En los dos años transcurridos desde su llegada a Nueva York procedente de Florida, la médium Bonnie Wilson se había creado una sólida clientela a la que solía citar en su apartamento de la sección oeste de la ciudad.
A sus treinta años, delgada, pelo lacio oscuro que le caía sobre los hombros, piel clara y rasgos agradables, Bonnie semejaba más una modelo que una maestra de los fenómenos parapsicológicos. No obstante, se había asentado de manera envidiable en el negocio y era especialmente requerida por todos aquellos ansiosos por establecer contacto con sus seres queridos ya fallecidos.
Ante un recién llegado, se solía explicar del siguiente modo: «Todos tenemos determinadas capacidades mentales, algunos más que otros. De todos modos, se pueden ir desarrollando con el tiempo. En mi caso, sin embargo, esa facultad ya estaba perfectamente sintonizada desde que nací. Incluso de niña, tenía la capacidad de sentir lo que pasaba en la vida de los demás, intuir de manera instintiva sus preocupaciones, ayudarles a encontrar las respuestas que buscaban.

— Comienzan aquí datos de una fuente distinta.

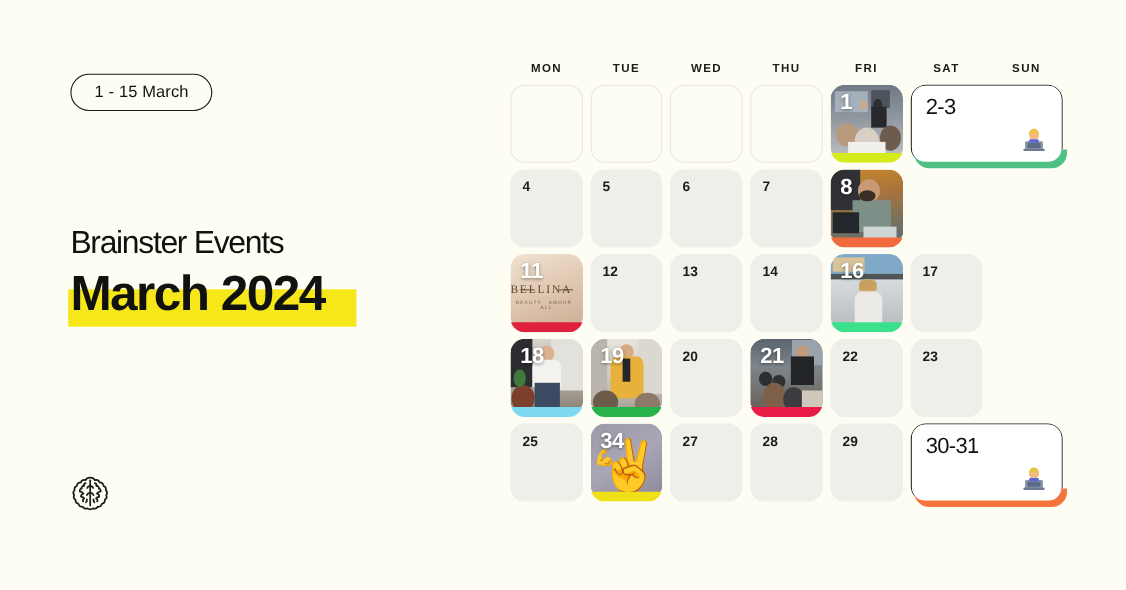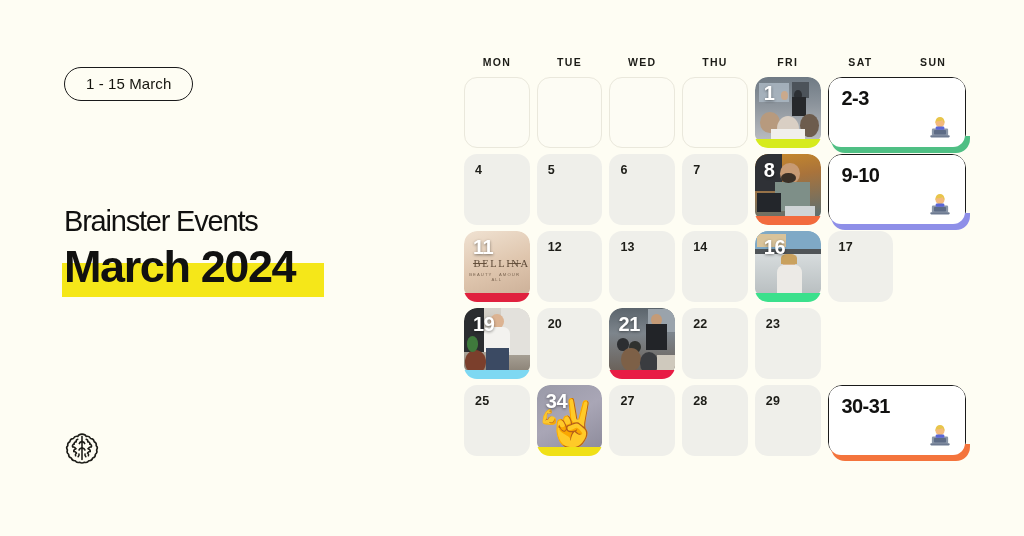--- a/index.html
+++ b/index.html
@@ -186,7 +186,7 @@
     position: absolute;
     left: 13px; top: 9px;
     font-size: 20px;
-    font-weight: 700;
+    font-weight: 400;
     color: #111110;
     letter-spacing: -0.6px;
   }

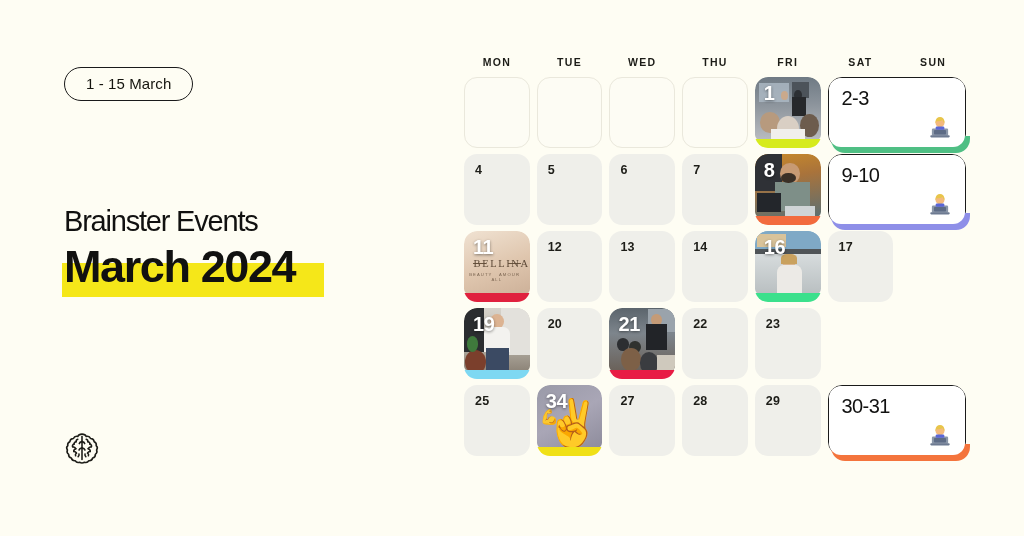--- a/index.html
+++ b/index.html
@@ -368,20 +368,6 @@
           <div class="tile-daynum">8</div>
           <div class="tile-bar" style="background: rgb(242, 107, 62);"></div>
         </div>
-        <div class="cell merged">
-          <div class="merged-bar" style="background: rgb(142, 143, 232);"></div>
-          <div class="merged-inner">
-            <div class="merged-label">9-10</div>
-            <div class="merged-emoji"><svg viewBox="0 0 32 32" width="26" height="26">
-          <rect x="6" y="19" width="20" height="9" rx="1.6" fill="#8a96a8"></rect>
-          <rect x="8.6" y="21" width="14.8" height="5.4" rx="1" fill="#5d6b85"></rect>
-          <rect x="4" y="27.4" width="24" height="2.6" rx="1.3" fill="#6d7a91"></rect>
-          <circle cx="16" cy="12" r="5.6" fill="#F3B97E"></circle>
-          <path d="M10.4 11.2c0-4 2.6-6.2 5.6-6.2s5.6 2.2 5.6 6.2c0 .9-.6 1-1 .4-.7-1.1-1.3-2.4-1.5-3.4-1.4 1.5-5 2.3-7.5 1.9-.3.8-.6 1.6-.7 2-.3.6-.5.2-.5-.9z" fill="#E8C54A"></path>
-          <rect x="10.6" y="16.6" width="10.8" height="4" rx="1.6" fill="#5b66d6"></rect>
-        </svg></div>
-          </div>
-        </div>
       </div>
       <div class="week-row">
         <div class="cell tile">

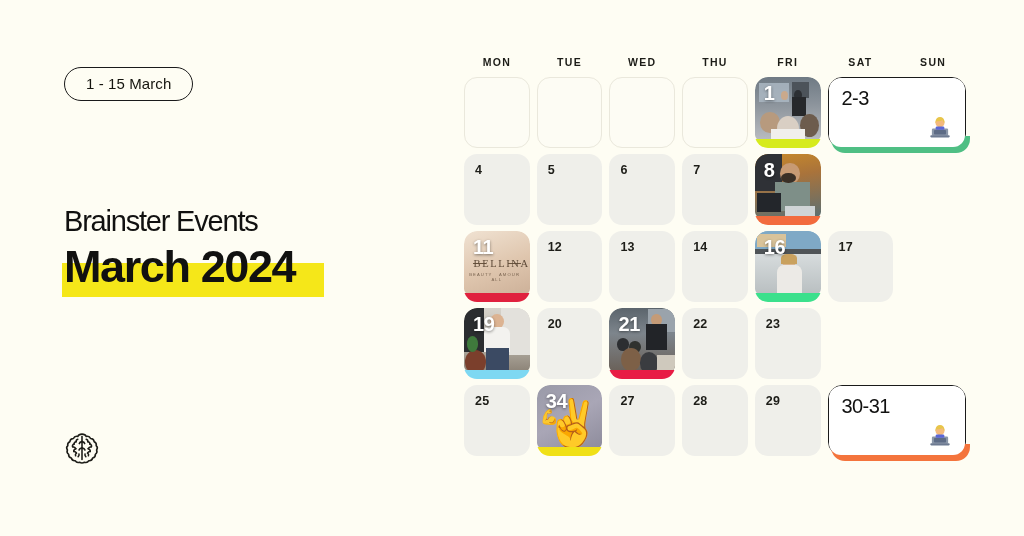--- a/index.html
+++ b/index.html
@@ -209,7 +209,7 @@
   .bellina-name {
     position: absolute;
     left: 0; right: 0; top: 27px;
-    text-align: right;
+    text-align: left;
     font-size: 10.5px;
     letter-spacing: 1.6px;
     color: #5e4a38;

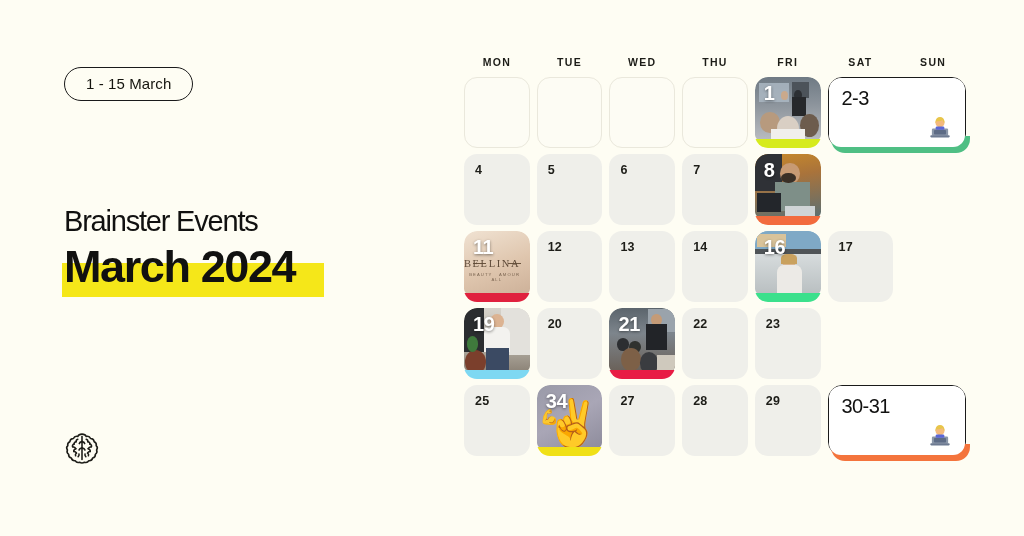--- a/index.html
+++ b/index.html
@@ -422,7 +422,7 @@
           <div class="blobp" style="left:4%;top:44%;width:18%;height:26%;background:#3f7a3c"></div>
         </div>
           </div>
-          <div class="tile-daynum">19</div>
+          <div class="tile-daynum">18</div>
           <div class="tile-bar" style="background: rgb(126, 216, 242);"></div>
         </div>
         <div class="cell plain">

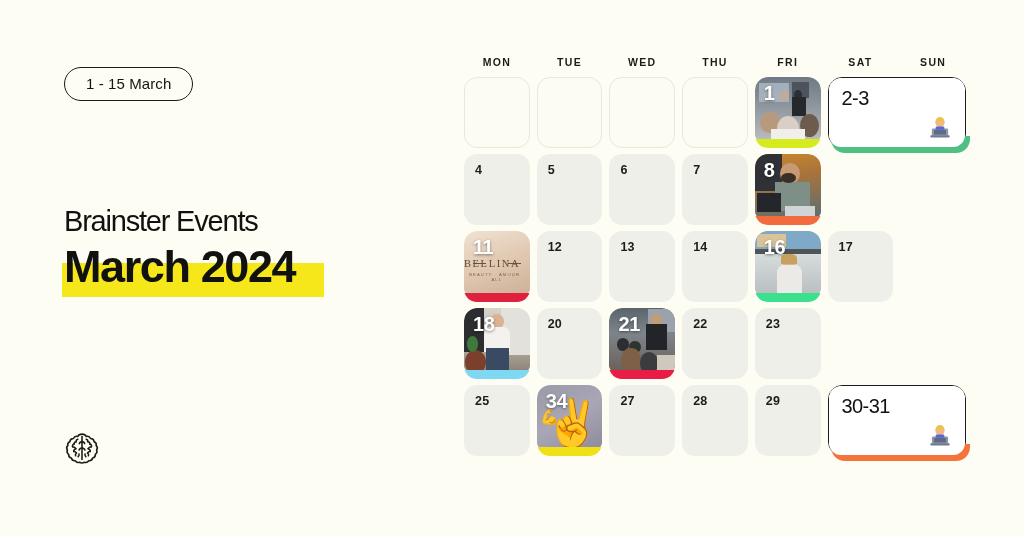--- a/index.html
+++ b/index.html
@@ -425,6 +425,21 @@
           <div class="tile-daynum">18</div>
           <div class="tile-bar" style="background: rgb(126, 216, 242);"></div>
         </div>
+        <div class="cell tile">
+          <div class="tile-media">
+        <div class="scene" style="background:linear-gradient(180deg,#e7e4dd 0%,#cfccc4 55%,#a8a49a 100%)">
+          <div class="rectp" style="left:0;top:0;width:24%;height:80%;background:#b9b5ac"></div>
+          <div class="rectp" style="left:66%;top:0;width:34%;height:80%;background:#dbd8d1"></div>
+          <div class="blobp" style="left:40%;top:8%;width:20%;height:22%;background:#d9a97f"></div>
+          <div class="rectp" style="left:28%;top:26%;width:46%;height:60%;background:#E8B13B;border-radius:20% 20% 0 0"></div>
+          <div class="rectp" style="left:45%;top:28%;width:10%;height:34%;background:#24262a"></div>
+          <div class="blobp" style="left:4%;top:74%;width:34%;height:34%;background:#6d5b4a"></div>
+          <div class="blobp" style="left:62%;top:78%;width:34%;height:32%;background:#8a7a67"></div>
+        </div>
+          </div>
+          <div class="tile-daynum">19</div>
+          <div class="tile-bar" style="background: rgb(39, 179, 74);"></div>
+        </div>
         <div class="cell plain">
           <div class="daynum">20</div>
         </div>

»Mientras seguía estudiando, elaborando y relacionándome con grupos de gente que compartían este don especial, tuve la certeza de que cuando las personas venían a consultarme sobre aquellos a quienes amaban y que se hallaban ya en un plano superior, acudían a reunirse con nosotros. A veces, sus mensajes eran concretos. En otras ocasiones, sólo querían que los que estaban de luto supieran que eran felices y que su amor era eterno. Con el tiempo, mi capacidad para comunicar se ha ido perfeccionando. Hay gente que encuentra inquietante lo que les digo, pero la mayoría sienten un gran alivio. Estoy siempre deseosa de ayudar a los que vienen a mí y sólo pido que traten con el mayor respeto mi modo de proceder. Quiero ser de ayuda, pues Dios me ha otorgado este don y mi obligación consiste en compartirlo con los demás».
Bonnie asistía regularmente a las reuniones de la Asociación Psíquica de Nueva York, que solían tener lugar el primer miércoles de cada mes. Aquel día, tal como ya suponía, Gert MacDermott, habitual de aquellas sesiones, no se había presentado. Con tono pausado, los participantes comentaban la horrible tragedia que se había cernido sobre la familia. Gert, persona siempre locuaz, se sentía extremadamente orgullosa de su brillante sobrina y, a menudo hablaba de sus facultades psíquicas. Incluso había mencionado voluntad de hacerla participar en el grupo, pero hasta el momento no había logrado persuadirla.
—Conocí al marido de la sobrina, Adam Cauliff, en una de las veladas en casa de Gert —le dijo el doctor Siegfried Volk a Bonnie—. Gert parecía tenerle mucho cariño. No creo que él estuviera muy interesado en nuestra disciplina, pero ella estaba encantada de poder disfrutar de su compañía. Era un hombre encantador. Ya le mandé a Gert una nota expresando mis condolencias y espero llamarla la semana que viene.
—También yo pensaba visitarla —dijo Bonnie—. Quiero ayudarla a ella y a su familia en todo lo que pueda.